((

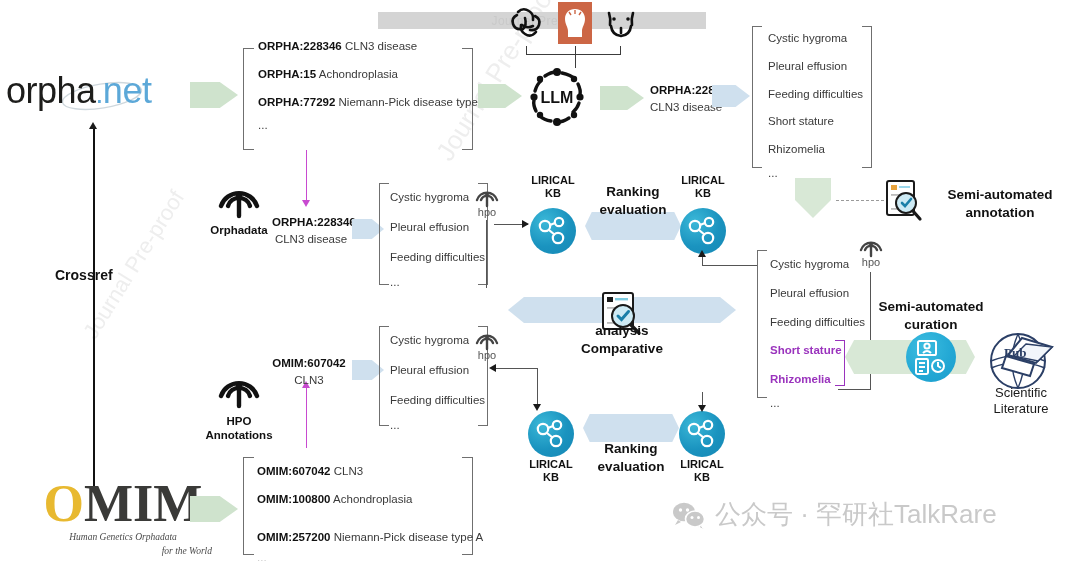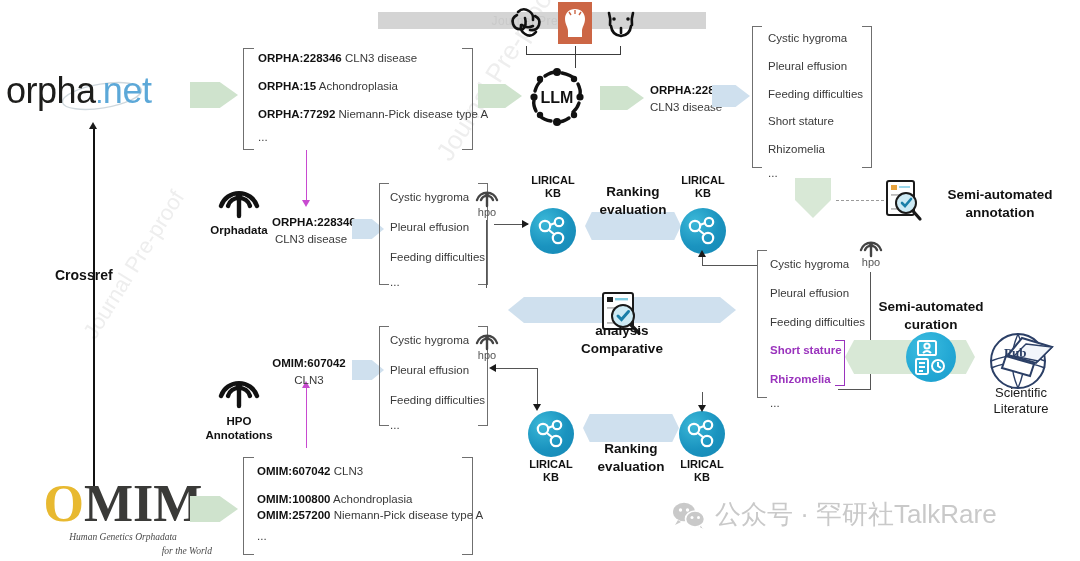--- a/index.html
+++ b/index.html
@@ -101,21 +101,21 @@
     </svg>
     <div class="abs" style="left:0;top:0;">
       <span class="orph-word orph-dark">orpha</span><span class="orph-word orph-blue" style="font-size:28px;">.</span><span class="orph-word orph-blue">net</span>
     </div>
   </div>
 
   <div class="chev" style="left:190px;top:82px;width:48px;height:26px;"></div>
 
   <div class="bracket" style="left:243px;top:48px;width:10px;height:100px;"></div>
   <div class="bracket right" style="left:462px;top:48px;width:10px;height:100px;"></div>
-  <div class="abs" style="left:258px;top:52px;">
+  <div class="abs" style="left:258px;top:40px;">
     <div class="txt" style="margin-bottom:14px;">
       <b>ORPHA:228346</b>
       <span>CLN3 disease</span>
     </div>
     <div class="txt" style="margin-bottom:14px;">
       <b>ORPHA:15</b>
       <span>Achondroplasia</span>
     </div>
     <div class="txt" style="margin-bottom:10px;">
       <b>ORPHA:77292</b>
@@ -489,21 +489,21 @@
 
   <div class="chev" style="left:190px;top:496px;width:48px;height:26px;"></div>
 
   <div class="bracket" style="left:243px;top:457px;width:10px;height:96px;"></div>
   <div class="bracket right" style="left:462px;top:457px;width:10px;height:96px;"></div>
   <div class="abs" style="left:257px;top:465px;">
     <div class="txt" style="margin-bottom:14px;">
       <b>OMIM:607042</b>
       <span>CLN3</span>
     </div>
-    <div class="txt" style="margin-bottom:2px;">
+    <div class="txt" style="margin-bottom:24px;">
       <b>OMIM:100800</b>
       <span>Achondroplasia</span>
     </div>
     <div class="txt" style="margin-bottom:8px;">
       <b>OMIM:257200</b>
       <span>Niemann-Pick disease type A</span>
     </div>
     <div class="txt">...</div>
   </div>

))
((

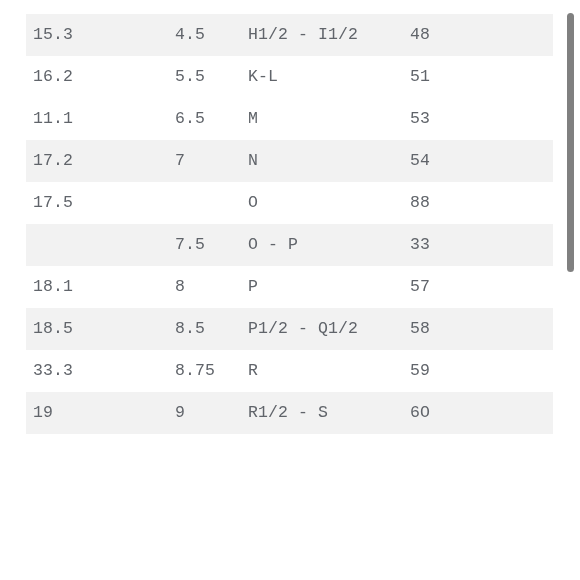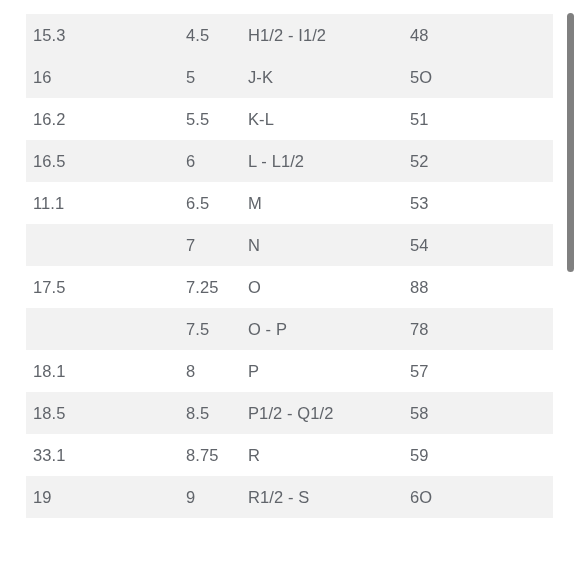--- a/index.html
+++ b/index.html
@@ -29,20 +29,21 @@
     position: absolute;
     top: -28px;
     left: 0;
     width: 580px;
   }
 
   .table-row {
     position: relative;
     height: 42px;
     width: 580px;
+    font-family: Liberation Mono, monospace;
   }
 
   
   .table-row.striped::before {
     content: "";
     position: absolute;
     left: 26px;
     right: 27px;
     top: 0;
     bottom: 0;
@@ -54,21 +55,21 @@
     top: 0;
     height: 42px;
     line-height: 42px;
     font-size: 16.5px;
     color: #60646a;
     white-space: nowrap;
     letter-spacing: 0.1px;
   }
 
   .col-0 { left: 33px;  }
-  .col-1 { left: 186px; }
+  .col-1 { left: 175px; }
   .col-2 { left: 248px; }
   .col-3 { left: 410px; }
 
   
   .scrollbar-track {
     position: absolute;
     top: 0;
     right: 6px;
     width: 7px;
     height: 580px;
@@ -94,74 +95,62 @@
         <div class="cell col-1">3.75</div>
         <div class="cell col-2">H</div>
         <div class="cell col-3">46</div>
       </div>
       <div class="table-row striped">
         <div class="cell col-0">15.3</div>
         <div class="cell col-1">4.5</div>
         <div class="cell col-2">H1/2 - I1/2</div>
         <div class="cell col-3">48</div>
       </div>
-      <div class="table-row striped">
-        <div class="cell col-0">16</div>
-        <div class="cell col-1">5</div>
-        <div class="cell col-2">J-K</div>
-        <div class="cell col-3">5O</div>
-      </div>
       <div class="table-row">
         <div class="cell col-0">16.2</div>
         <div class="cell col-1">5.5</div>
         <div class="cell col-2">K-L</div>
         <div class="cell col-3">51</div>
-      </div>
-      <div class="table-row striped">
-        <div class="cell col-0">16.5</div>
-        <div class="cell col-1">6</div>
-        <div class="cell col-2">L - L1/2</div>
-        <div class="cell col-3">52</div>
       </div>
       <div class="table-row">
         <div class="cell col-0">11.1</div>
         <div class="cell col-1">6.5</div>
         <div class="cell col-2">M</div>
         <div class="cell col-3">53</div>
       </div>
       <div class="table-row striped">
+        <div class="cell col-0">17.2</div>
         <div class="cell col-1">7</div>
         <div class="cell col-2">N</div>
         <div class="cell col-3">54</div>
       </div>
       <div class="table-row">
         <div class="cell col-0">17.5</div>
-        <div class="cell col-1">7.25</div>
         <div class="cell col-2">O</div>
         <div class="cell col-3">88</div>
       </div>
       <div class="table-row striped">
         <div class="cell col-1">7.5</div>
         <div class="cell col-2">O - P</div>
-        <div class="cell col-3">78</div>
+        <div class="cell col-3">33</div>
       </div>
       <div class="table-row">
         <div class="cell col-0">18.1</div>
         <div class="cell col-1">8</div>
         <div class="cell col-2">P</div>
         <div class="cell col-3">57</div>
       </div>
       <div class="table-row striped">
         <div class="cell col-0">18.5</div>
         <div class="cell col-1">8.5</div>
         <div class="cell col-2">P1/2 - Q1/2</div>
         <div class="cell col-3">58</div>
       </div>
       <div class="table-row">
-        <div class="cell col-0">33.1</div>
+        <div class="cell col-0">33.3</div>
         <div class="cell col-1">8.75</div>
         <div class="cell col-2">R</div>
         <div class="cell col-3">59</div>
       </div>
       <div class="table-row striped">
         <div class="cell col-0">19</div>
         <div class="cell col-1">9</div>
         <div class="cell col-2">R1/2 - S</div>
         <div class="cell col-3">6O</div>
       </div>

))

### ASSIGNED TASK
Pull every line containing "chev" from the data.

### THE ANSWER
   <div class="chev" style="left:190px;top:82px;width:48px;height:26px;"></div>
   <div class="chev" style="left:190px;top:496px;width:48px;height:26px;"></div>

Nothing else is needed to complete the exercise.